Scorre le foto tra le dita e si ferma di colpo quando si imbatte nei “suoi” ragazzi. I 170 di Pakostane. In piena guerra, lui e don Kacan, soprannominato don Kalashnikov per quel fucile nascosto sotto il sedile della sua auto, decisero di organizzare due viaggi per dare respiro e tregua ai piccoli del paese. Ad ospitarli furono alcune famiglie di Segrate, per un paio di mesi, in modo da regalare un pezzo di vita normale a chi doveva fare i conti con quella guerra straziante. «Quando mi conferirono il ‘Cuore d’Oro’ (benemerenza civica antesignana dell’attuale Ape, ndr) spiegai che quel premio era anche per quei cittadini che avevano accolto i ragazzi e che contribuirono ad acquistare il pullman per i viaggi, costato 18 milioni. Voglio ribadirlo ora, a distanza di quasi mezzo secolo, perché devo davvero ringraziare tutti coloro che fecero qualcosa per aiutare». Nel loro soggiorno segratese, i ragazzi di Pakostane, senza mai raccontarne i dettagli, mostrarono più volte cosa significasse per loro vivere in guerra. «Andammo a Linate e a un certo punto mi resi conto che avevano contato quanti aerei erano passati sopra le nostre teste – sorride, amaro e tenero, Biagiotti – era un’abitudine. Quando li portammo in gita in montagna, alcuni di loro guardarono il bosco e ci chiesero se fosse sicuro avvicinarsi, se davvero non ci fossero cecchini in agguato”.
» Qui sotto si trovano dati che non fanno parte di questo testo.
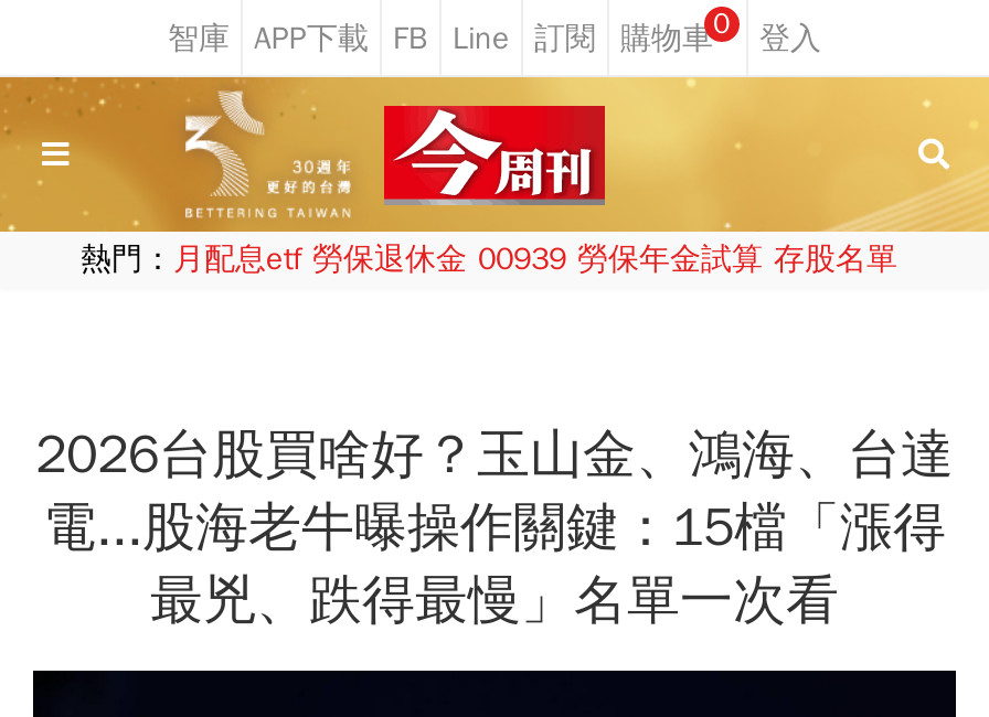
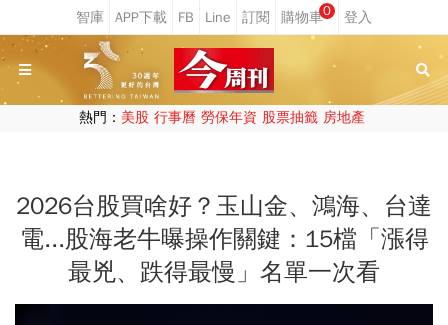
[81,240,897,278] 熱門：月配息etf 勞保退休金 00939 勞保年金試算 存股名單 -> [78,109,364,126] 熱門：美股 行事曆 勞保年資 股票抽籤 房地產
«La cosa più bella è che molti di quei bimbi sono ancora in contatto con le famiglie segratesi che li ospitarono, le tengono aggiornate sulla loro vita. Il legame è rimasto ed è ancora forte».

Un altro momento drammatico fu il diffondersi dell’Aids a causa delle trasfusioni con sangue infetto. Si ammalarono in tanti, giovanissimi. E morirono. «Le farmacie segratesi mi donarono antivirali in quantità – racconta Biagiotti – li portai laggiù, insieme a un’equipe dell’Ospedale San Giuseppe di Milano. Ricordo una coppia, lui aveva 27 anni, lei due in meno. Consegnai loro dei medicinali, pillole, anche se ormai non c’era nulla da fare; era un modo per far sentire loro la vicinanza di qualcuno, per non farli sentire soli». Quella guerra sporca non passa, galleggia nei ricordi e a volte irrompe, piomba giù come le granate chimiche lanciate dagli uomini di Arkan. Manfredo Biagiotti ricorda quei volti rossi, quel colore che annunciava la morte. E sospira ancora, dà un’altra girata al caffè gelato.

Racconta del suo mare, quello che vede dal balcone della casa di Pakostane. Di quell’idea di dedicargli una statua («ma ho risposto che le statue sono per chi è morto…», sorride)

Ci racconta della sua vita prima e dopo la guerra, il lavoro nel settore chimico ad alti livelli, la collaborazione con i carabinieri, l’amicizia con il maresciallo Ricciardi. Si lascia andare e lascia andare per un attimo quei ricordi pesanti, distoglie lo sguardo dalle foto sparse sul tavolo. Poi però… riecco don Kalashnikov accanto a lui, mentre discutono di qualche dettaglio, magari militare. «Un uomo di Pakostane, quando decisi di trasferirmi lì (da due anni è un trasloco vero e proprio, ma già da tempo trascorreva in Croazia lunghi periodi) mi incrociò in piazza e mi fermò.

“Pensavo che fossi come gli altri, solo parole; invece hai mantenuto la promessa, ci hai aiutato. Devo chiederti scusa”.

Mi ha detto così, è il ringraziamento più grande».